Action item:
If a record holds a picture, leave the picture out and print everything else exactly.

Task input:
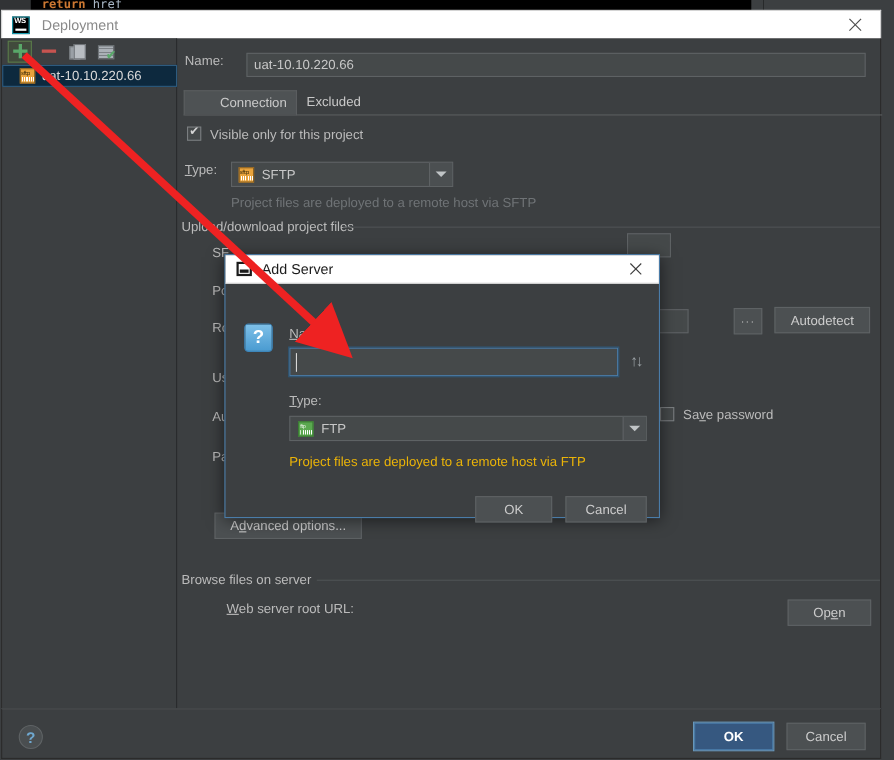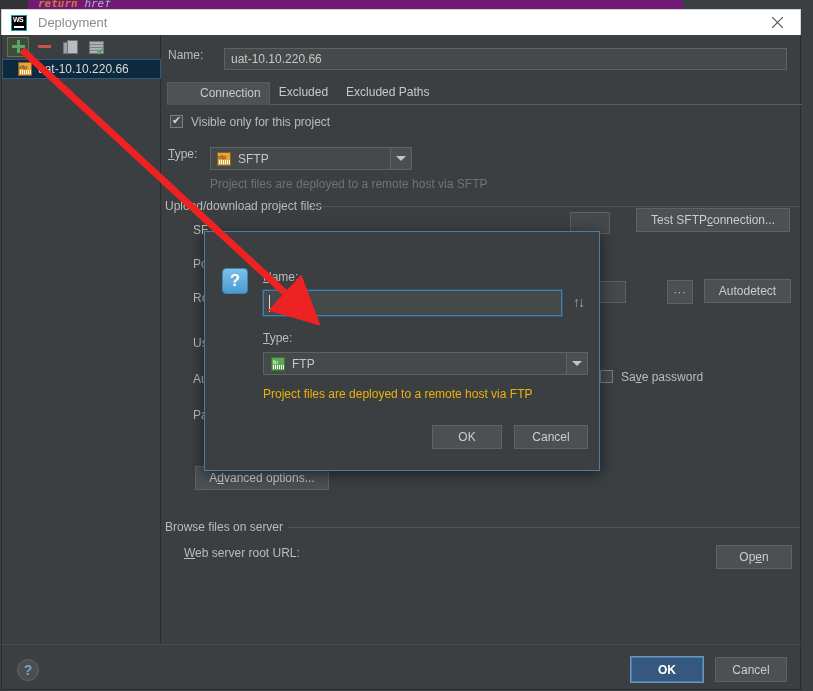"return href" .editor-strip { background: #701a75 -> #000000; font-style: italic -> none }
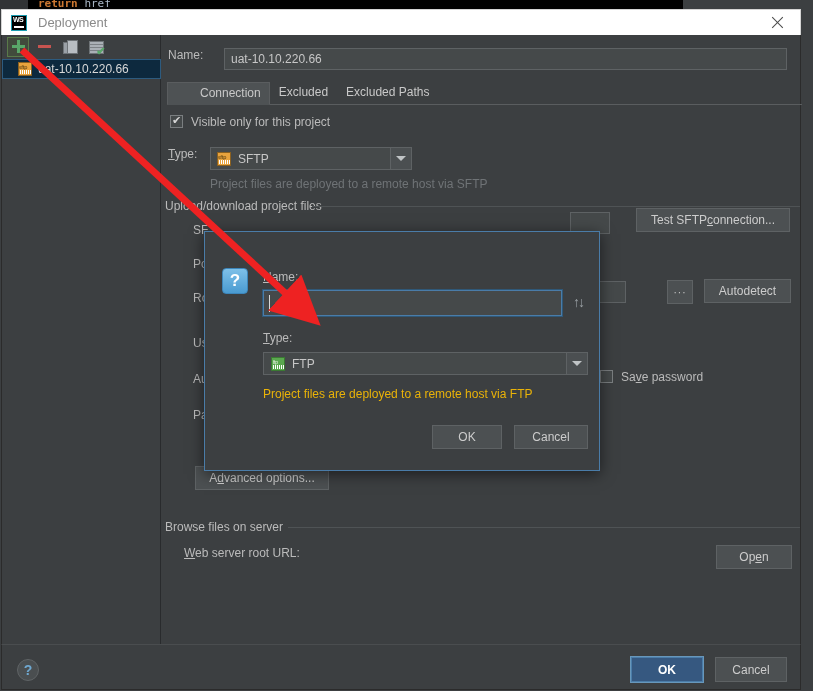"Excluded Paths" div.tab { html: <div>Excluded Paths</div> -> none }
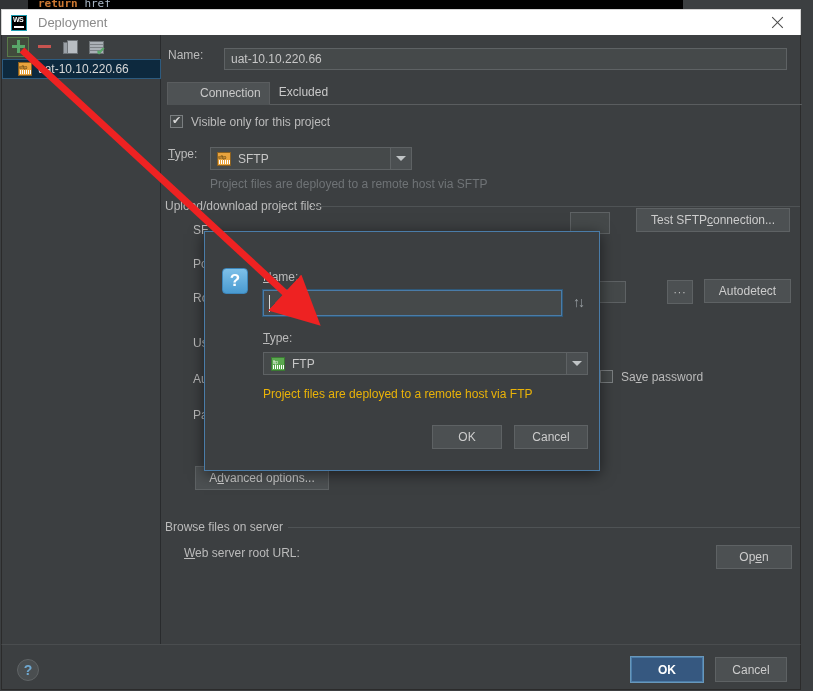"Test SFTP onnection..." div.btn { html: <div>Test SFTP <u>c</u>onnection...</div> -> none }
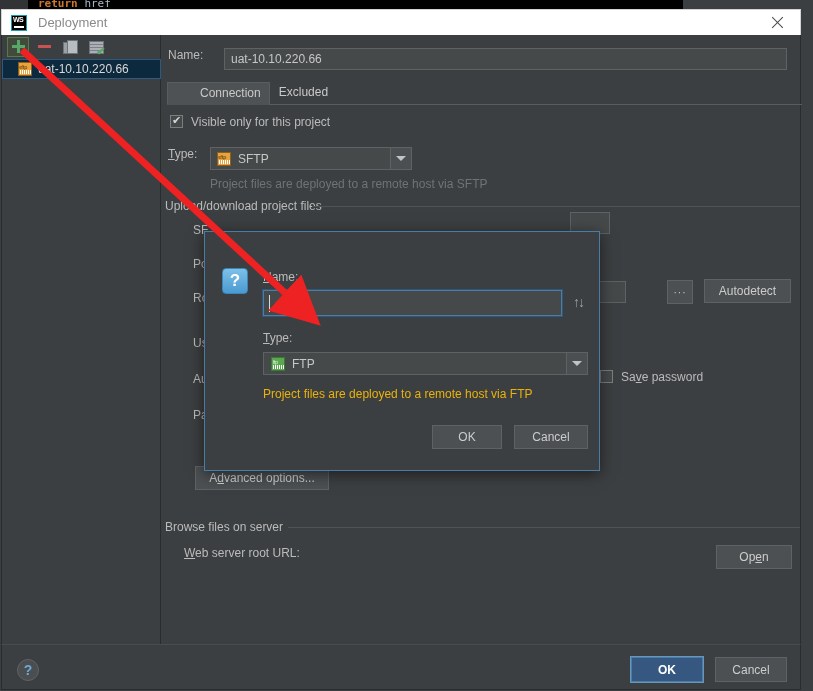"Add Server" div.modal-title { html: none -> <div> <span></span> <span>Add Server</span> <span></span> </div> }
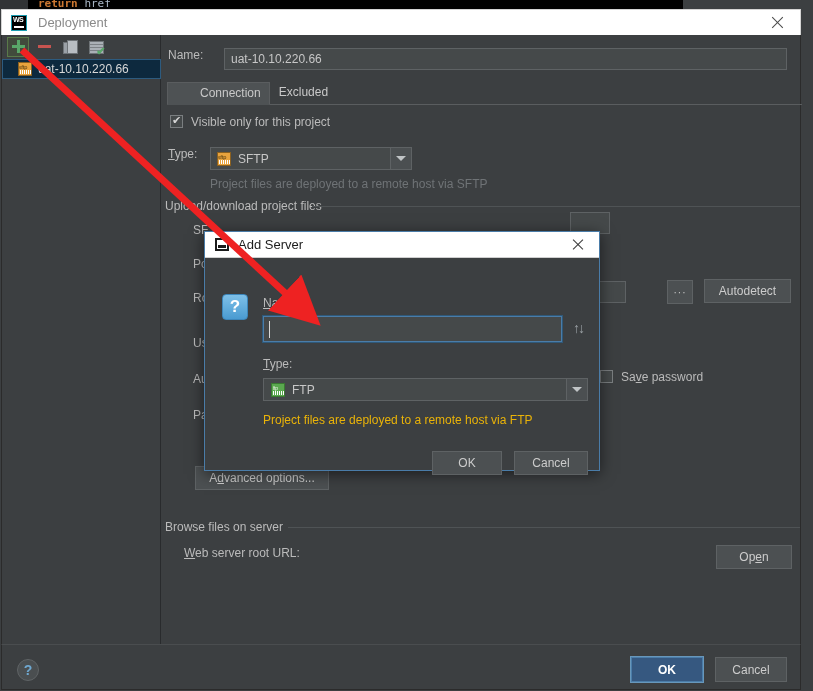"Web server root URL:" div.row { left: 22px -> 44px }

Answer below:
"return href" .editor-strip { background: #701a75 -> #000000; font-style: italic -> none }
"Excluded Paths" div.tab { html: <div>Excluded Paths</div> -> none }
"Test SFTP onnection..." div.btn { html: <div>Test SFTP <u>c</u>onnection...</div> -> none }
"Add Server" div.modal-title { html: none -> <div> <span></span> <span>Add Server</span> <span></span> </div> }
"Web server root URL:" div.row { left: 22px -> 44px }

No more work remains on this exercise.